Task requirements: Where does the string "vertical" appear in the records? Copy each line that holds it.

Record set:
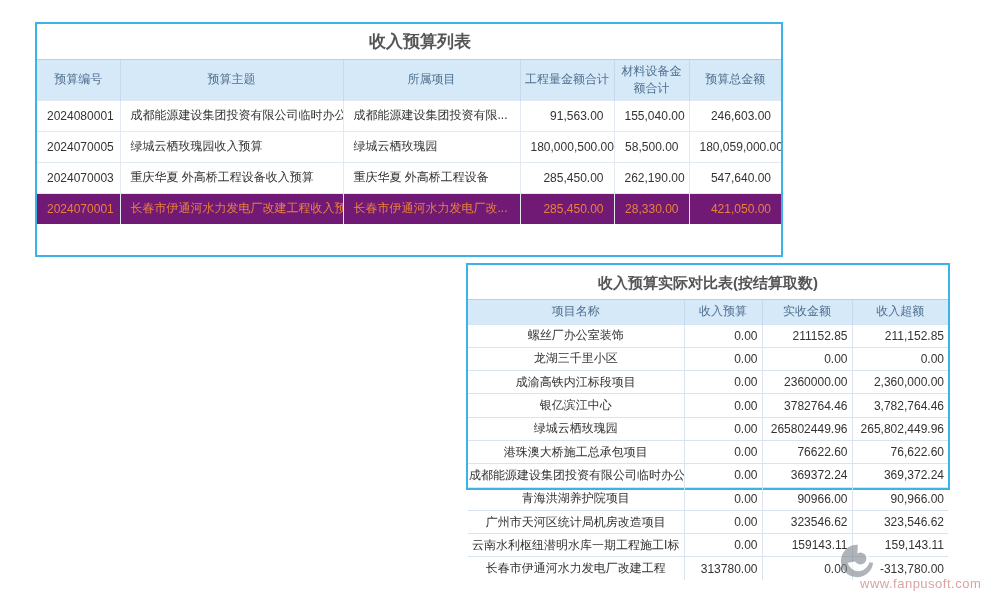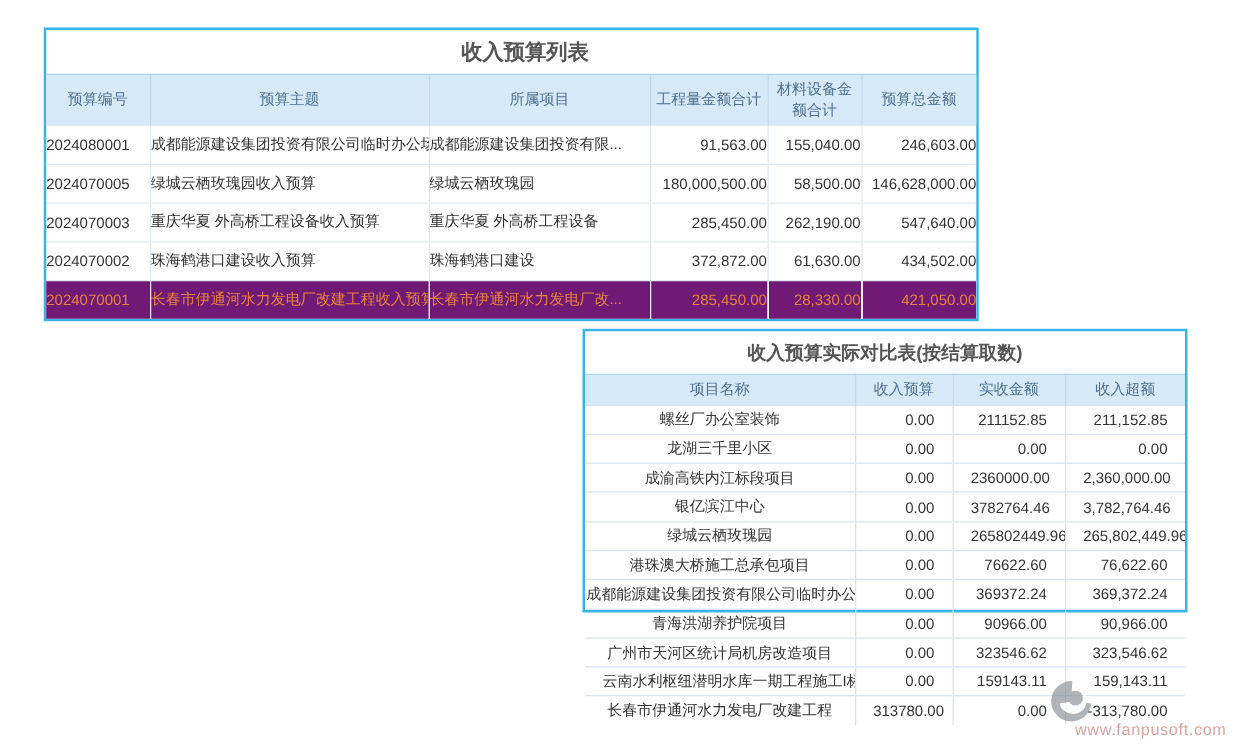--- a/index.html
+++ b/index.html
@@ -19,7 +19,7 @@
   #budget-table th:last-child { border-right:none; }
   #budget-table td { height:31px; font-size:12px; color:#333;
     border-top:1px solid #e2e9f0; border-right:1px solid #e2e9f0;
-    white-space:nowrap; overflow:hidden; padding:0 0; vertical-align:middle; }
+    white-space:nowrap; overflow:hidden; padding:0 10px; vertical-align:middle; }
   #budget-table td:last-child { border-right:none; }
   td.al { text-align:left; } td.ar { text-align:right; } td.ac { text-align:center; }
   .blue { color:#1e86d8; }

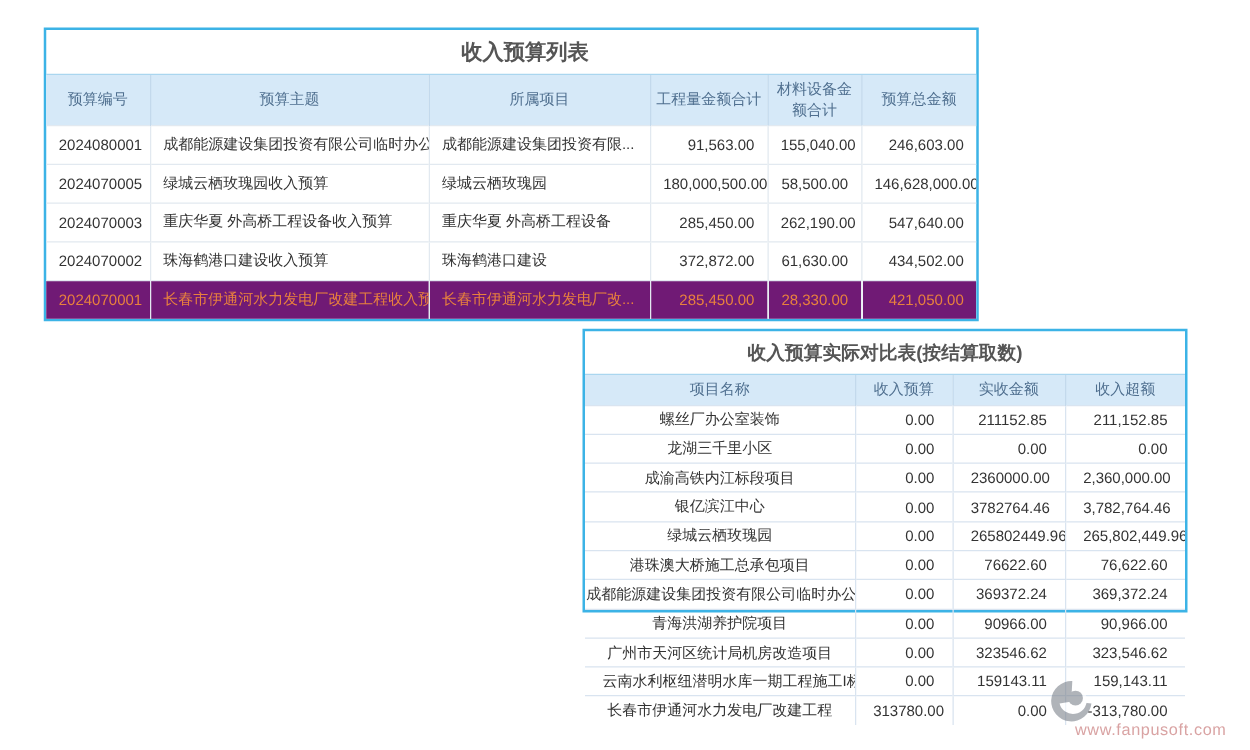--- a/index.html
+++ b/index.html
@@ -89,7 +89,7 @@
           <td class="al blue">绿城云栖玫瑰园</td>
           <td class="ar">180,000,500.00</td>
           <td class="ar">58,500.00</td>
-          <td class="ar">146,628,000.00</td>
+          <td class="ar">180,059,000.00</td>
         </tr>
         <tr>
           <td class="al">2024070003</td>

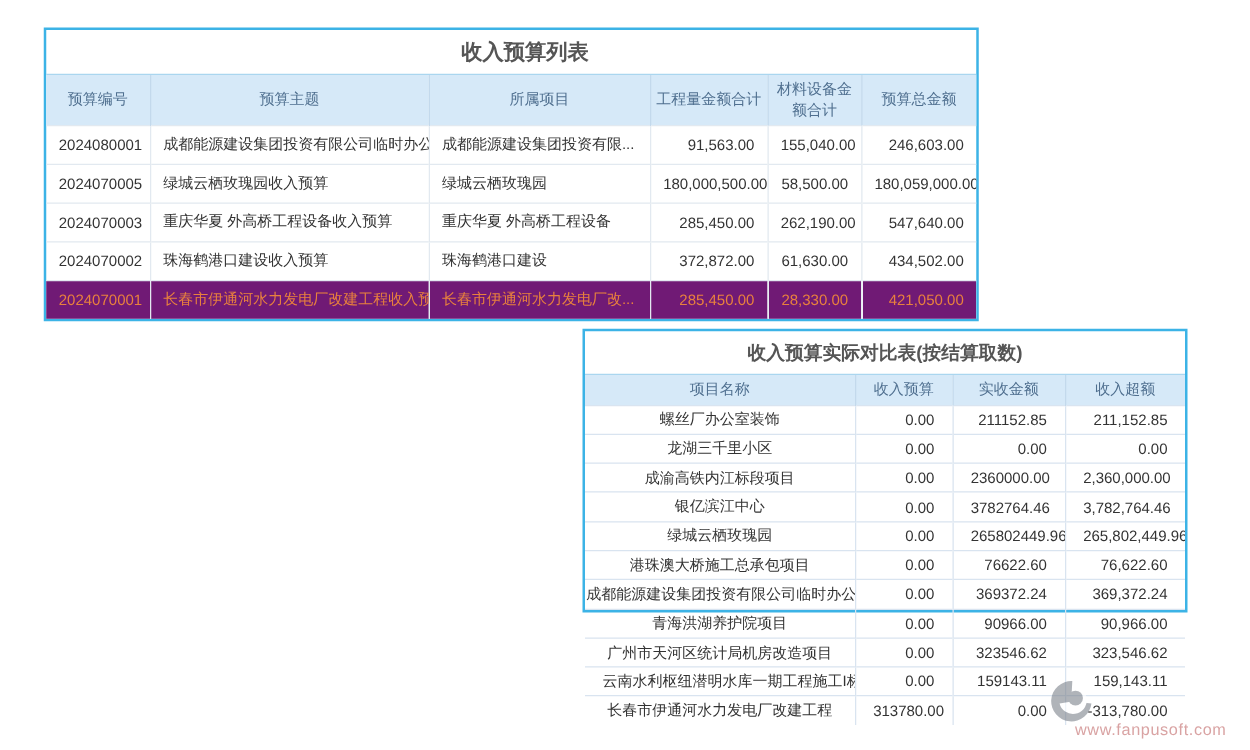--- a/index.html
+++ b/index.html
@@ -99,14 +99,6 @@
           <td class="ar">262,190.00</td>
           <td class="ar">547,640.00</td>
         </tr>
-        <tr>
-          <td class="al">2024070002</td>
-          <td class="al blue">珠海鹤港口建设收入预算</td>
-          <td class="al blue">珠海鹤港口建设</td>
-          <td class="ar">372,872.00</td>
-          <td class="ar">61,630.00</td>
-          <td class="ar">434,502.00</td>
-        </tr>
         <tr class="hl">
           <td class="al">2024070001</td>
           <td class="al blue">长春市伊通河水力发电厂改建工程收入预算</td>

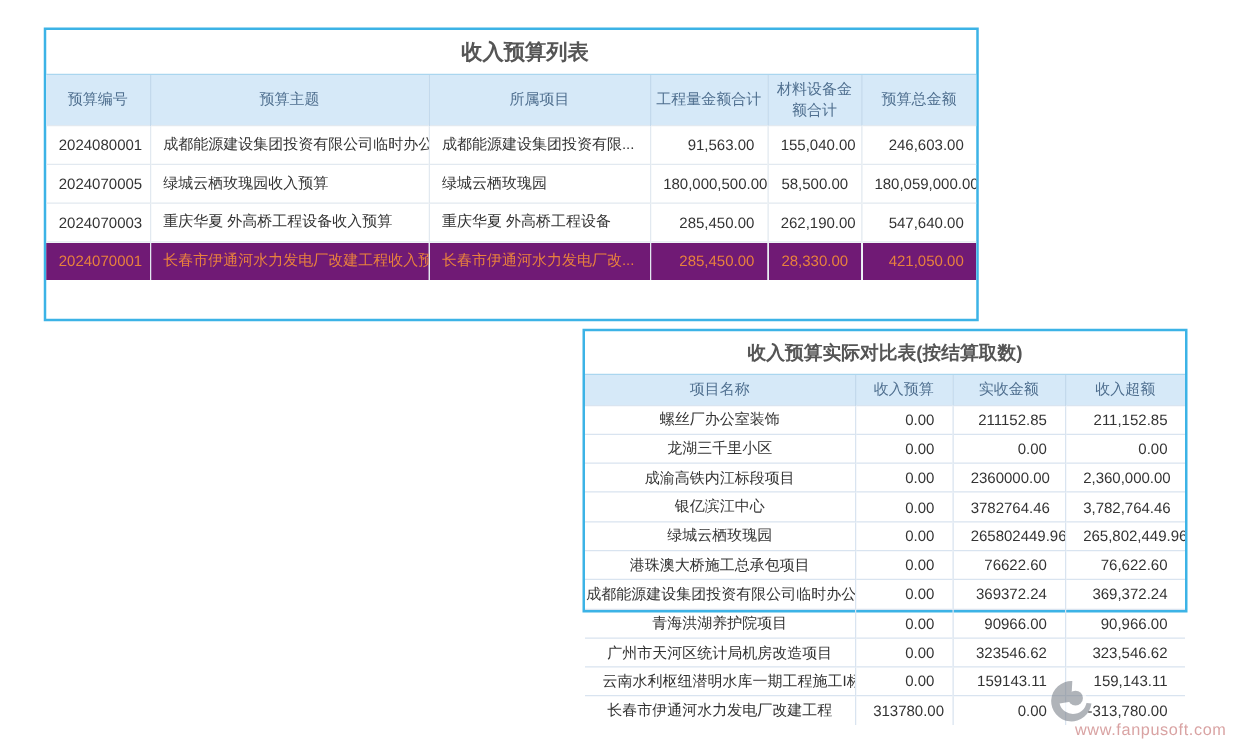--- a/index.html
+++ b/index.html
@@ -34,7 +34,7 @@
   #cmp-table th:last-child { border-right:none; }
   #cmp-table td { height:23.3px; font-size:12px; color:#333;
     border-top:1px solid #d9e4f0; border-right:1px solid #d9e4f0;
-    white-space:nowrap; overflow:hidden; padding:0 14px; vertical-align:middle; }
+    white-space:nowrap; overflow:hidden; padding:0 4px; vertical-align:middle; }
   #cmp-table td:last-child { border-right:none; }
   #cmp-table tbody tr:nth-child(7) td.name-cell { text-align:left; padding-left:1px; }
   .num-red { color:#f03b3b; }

* * *

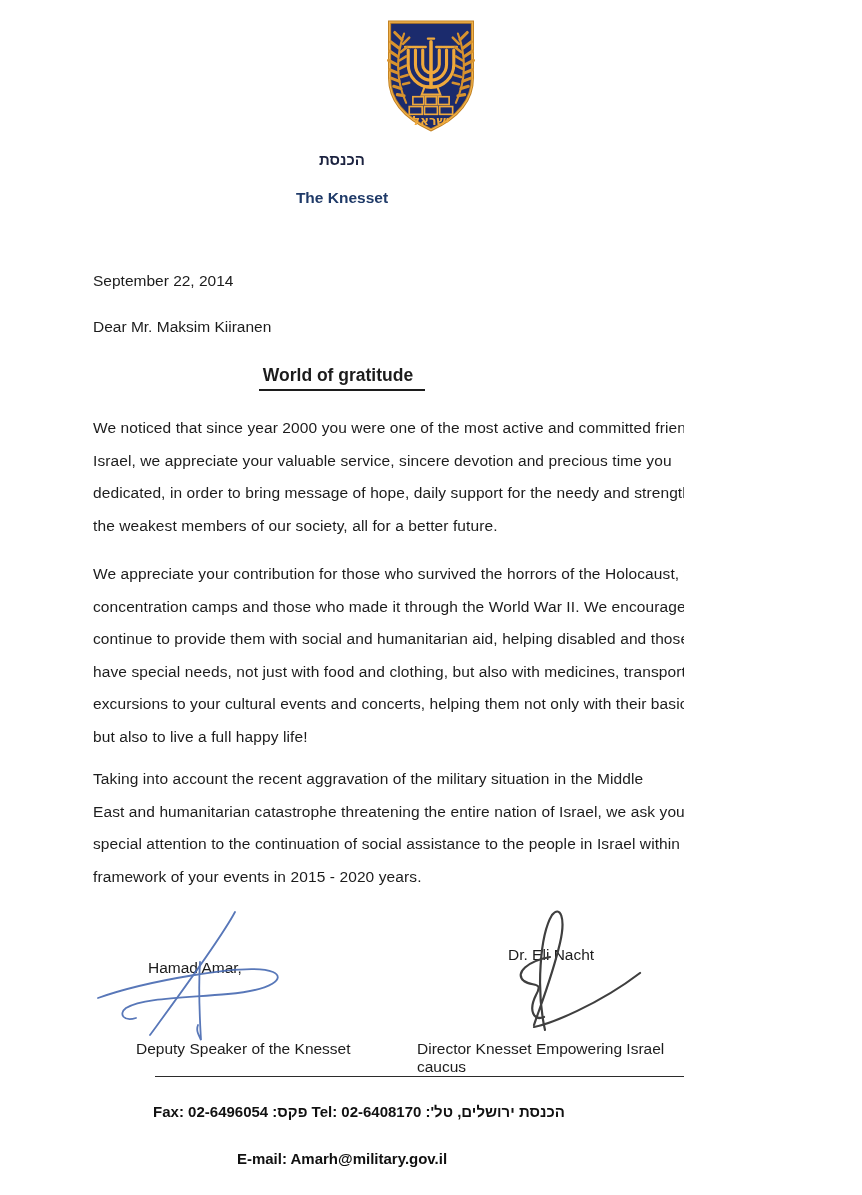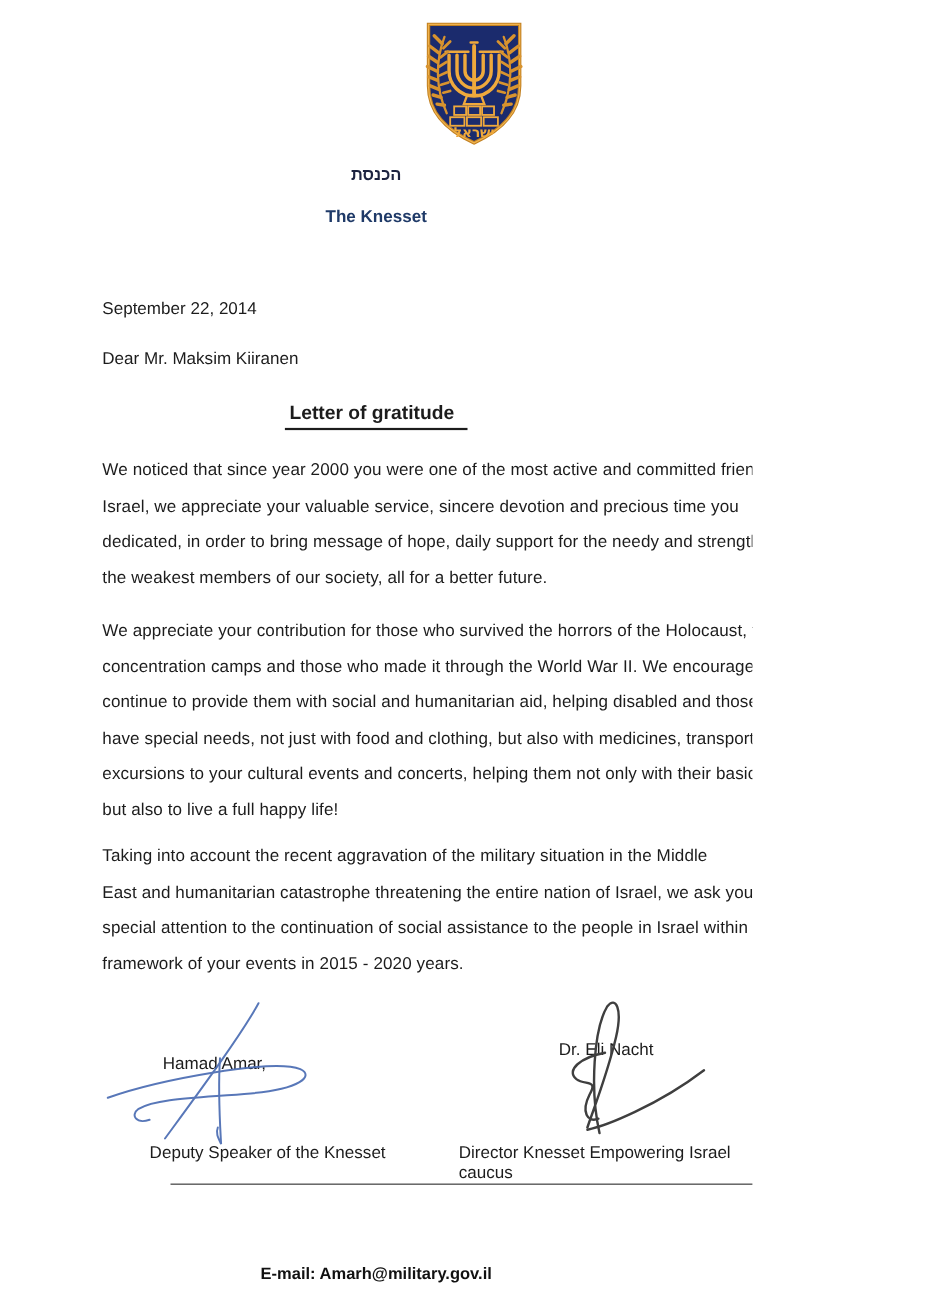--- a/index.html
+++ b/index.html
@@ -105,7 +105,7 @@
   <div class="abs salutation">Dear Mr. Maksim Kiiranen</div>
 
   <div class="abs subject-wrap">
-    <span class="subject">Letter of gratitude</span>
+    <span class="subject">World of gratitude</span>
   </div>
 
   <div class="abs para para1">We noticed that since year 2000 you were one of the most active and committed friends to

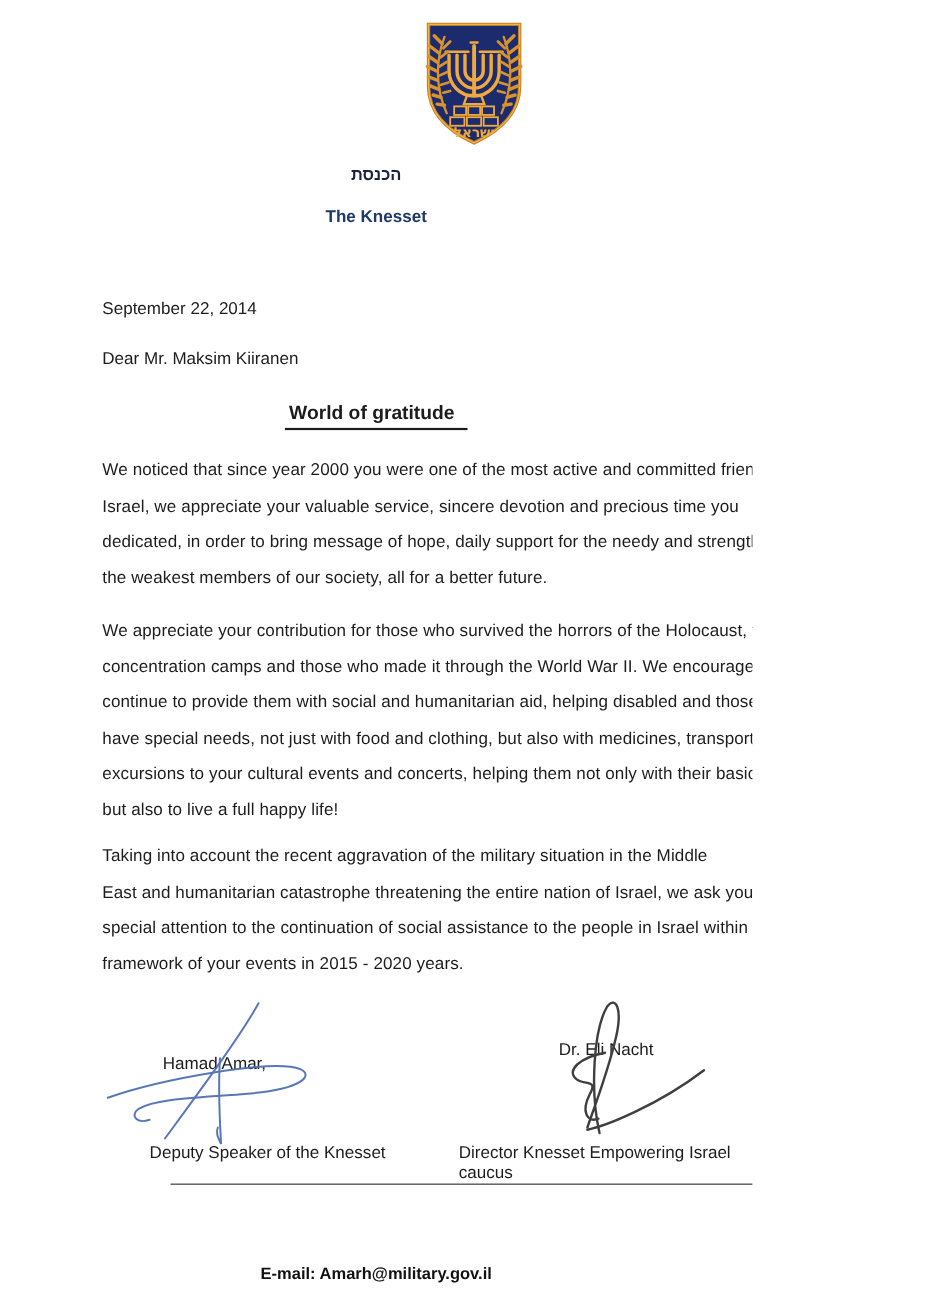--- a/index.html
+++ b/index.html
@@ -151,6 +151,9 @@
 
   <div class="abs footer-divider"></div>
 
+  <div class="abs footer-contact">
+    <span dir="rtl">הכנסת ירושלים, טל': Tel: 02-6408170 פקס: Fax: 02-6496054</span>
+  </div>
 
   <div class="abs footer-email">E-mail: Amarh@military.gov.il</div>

Solution to the exercise:
-    white-space:nowrap; overflow:hidden; padding:0 0; vertical-align:middle; }
+    white-space:nowrap; overflow:hidden; padding:0 10px; vertical-align:middle; }
-    white-space:nowrap; overflow:hidden; padding:0 14px; vertical-align:middle; }
+    white-space:nowrap; overflow:hidden; padding:0 4px; vertical-align:middle; }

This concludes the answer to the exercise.